MATERIAL SUPPLIED>

##########

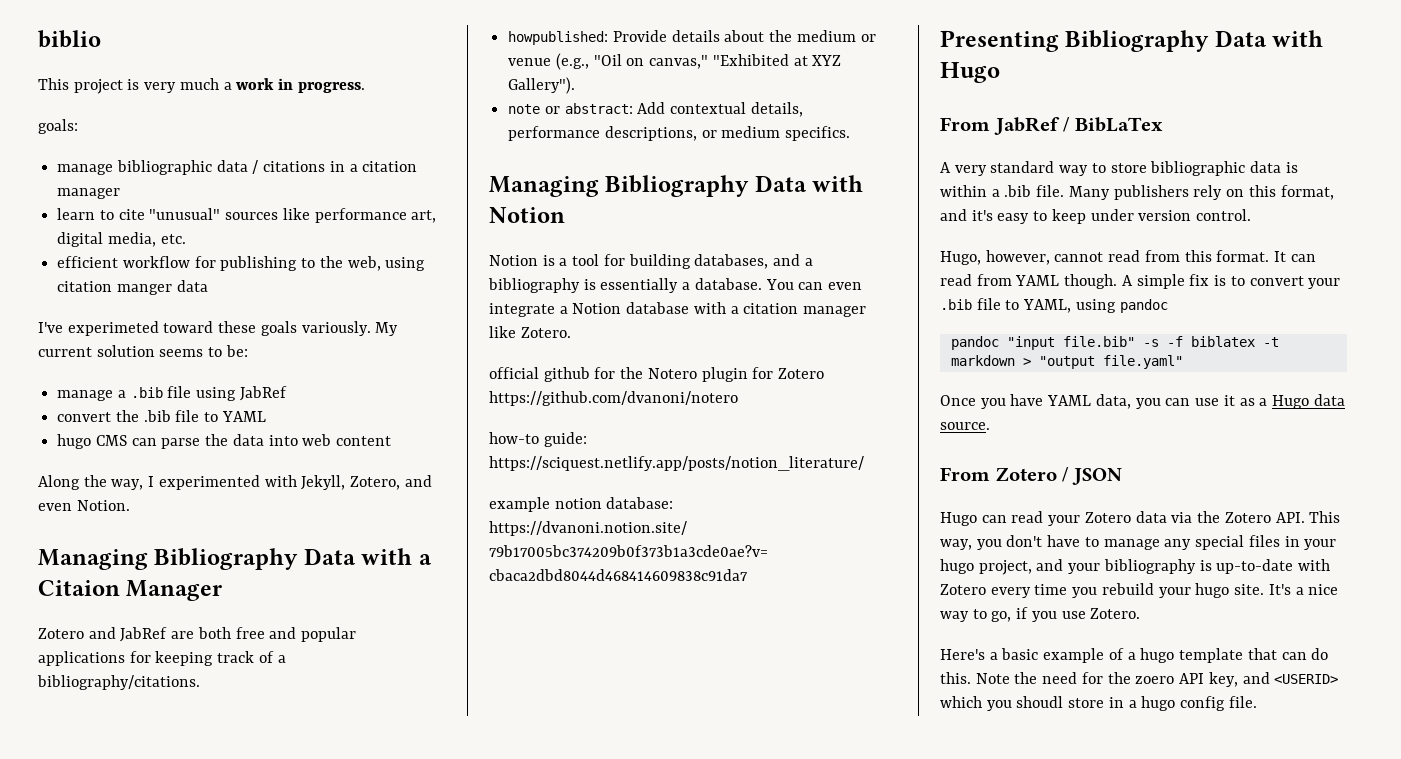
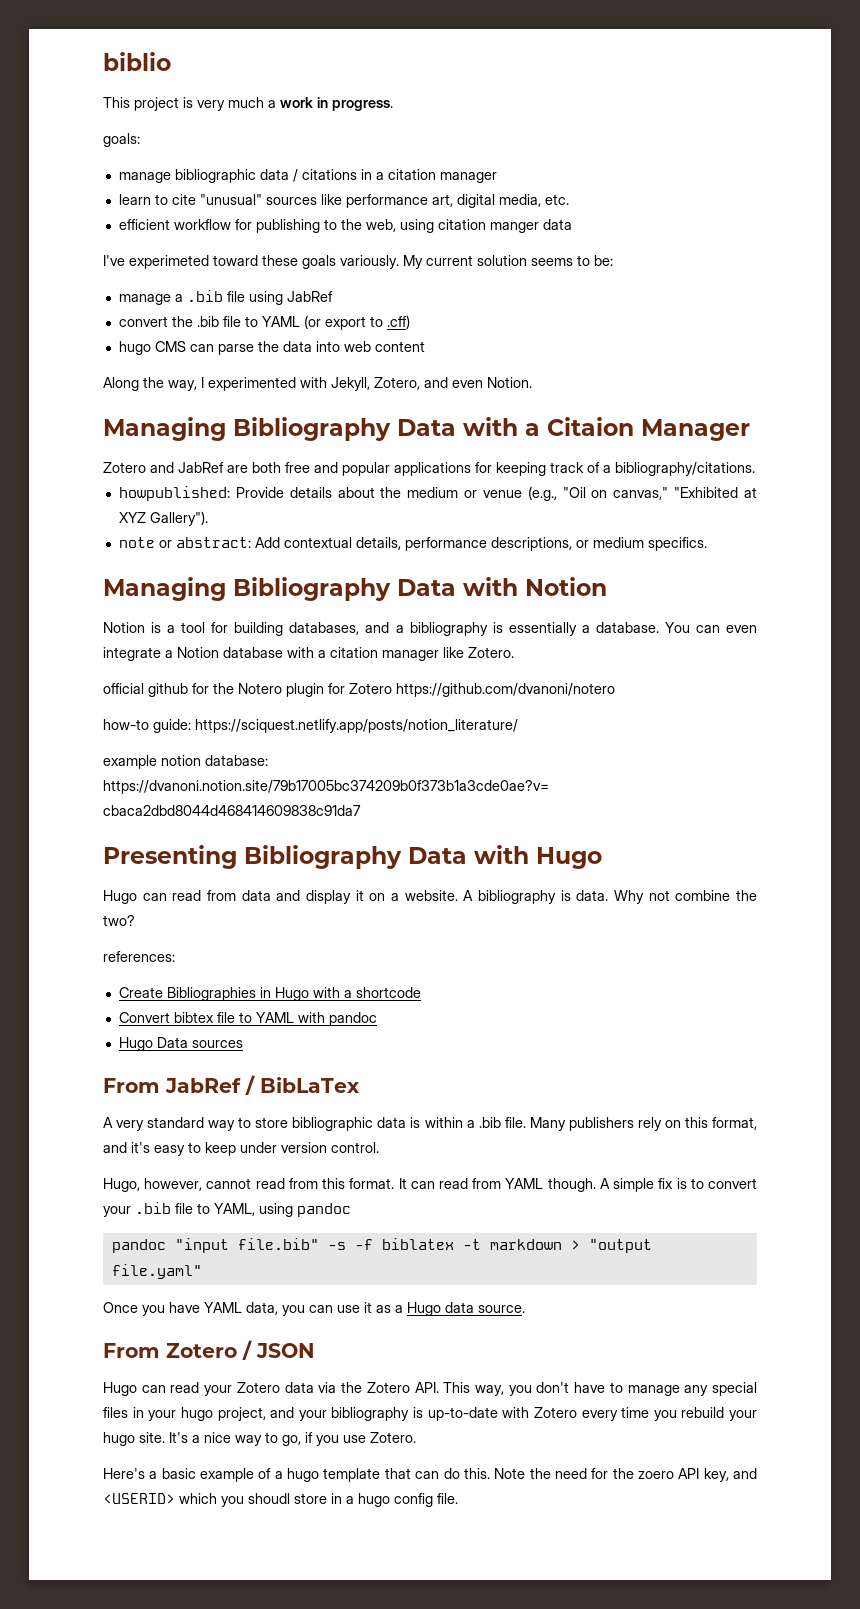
- convert the .bib file to YAML
+ convert the .bib file to YAML (or export to .cff)
+ Hugo can read from data and display it on a website. A bibliography is data. Why not combine the two?
+ references:
+ Create Bibliographies in Hugo with a shortcode
+ Convert bibtex file to YAML with pandoc
+ Hugo Data sources

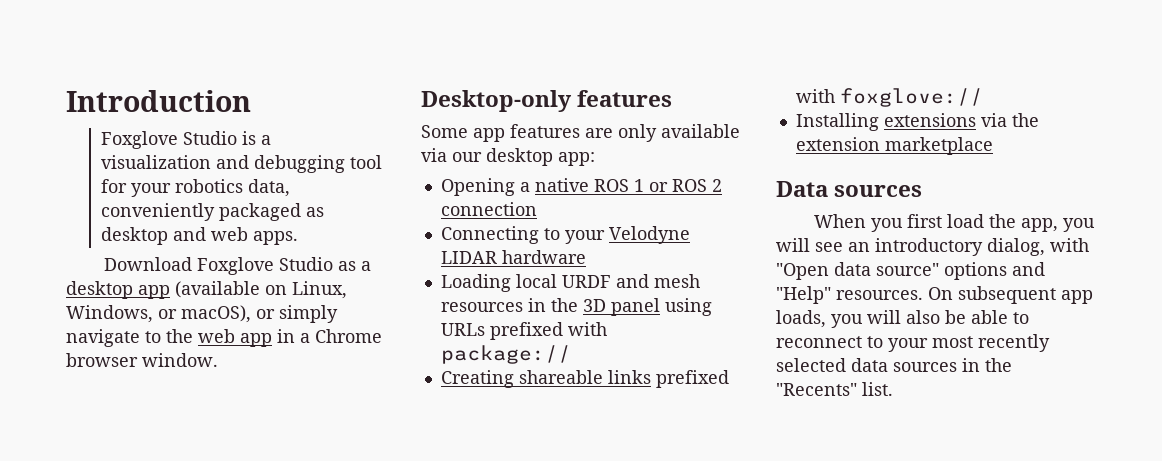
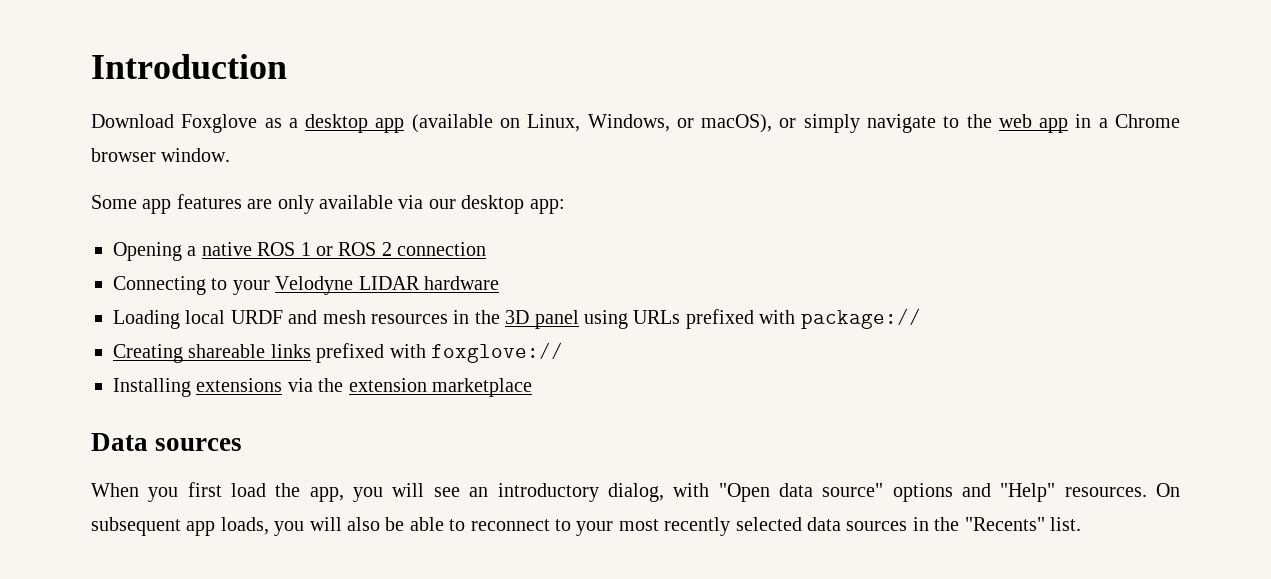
- Foxglove Studio is a visualization and debugging tool for your robotics data, conveniently packaged as desktop and web apps.
- Download Foxglove Studio as a desktop app (available on Linux, Windows, or macOS), or simply navigate to the web app in a Chrome browser window.
+ Download Foxglove as a desktop app (available on Linux, Windows, or macOS), or simply navigate to the web app in a Chrome browser window.
- Desktop-only features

##########

TASK REQUIREMENTS> Write out the entries again, word for word. No images.

WRITTEN SOLUTION>
- convert the .bib file to YAML
+ convert the .bib file to YAML (or export to .cff)
+ Hugo can read from data and display it on a website. A bibliography is data. Why not combine the two?
+ references:
+ Create Bibliographies in Hugo with a shortcode
+ Convert bibtex file to YAML with pandoc
+ Hugo Data sources

- Foxglove Studio is a visualization and debugging tool for your robotics data, conveniently packaged as desktop and web apps.
- Download Foxglove Studio as a desktop app (available on Linux, Windows, or macOS), or simply navigate to the web app in a Chrome browser window.
+ Download Foxglove as a desktop app (available on Linux, Windows, or macOS), or simply navigate to the web app in a Chrome browser window.
- Desktop-only features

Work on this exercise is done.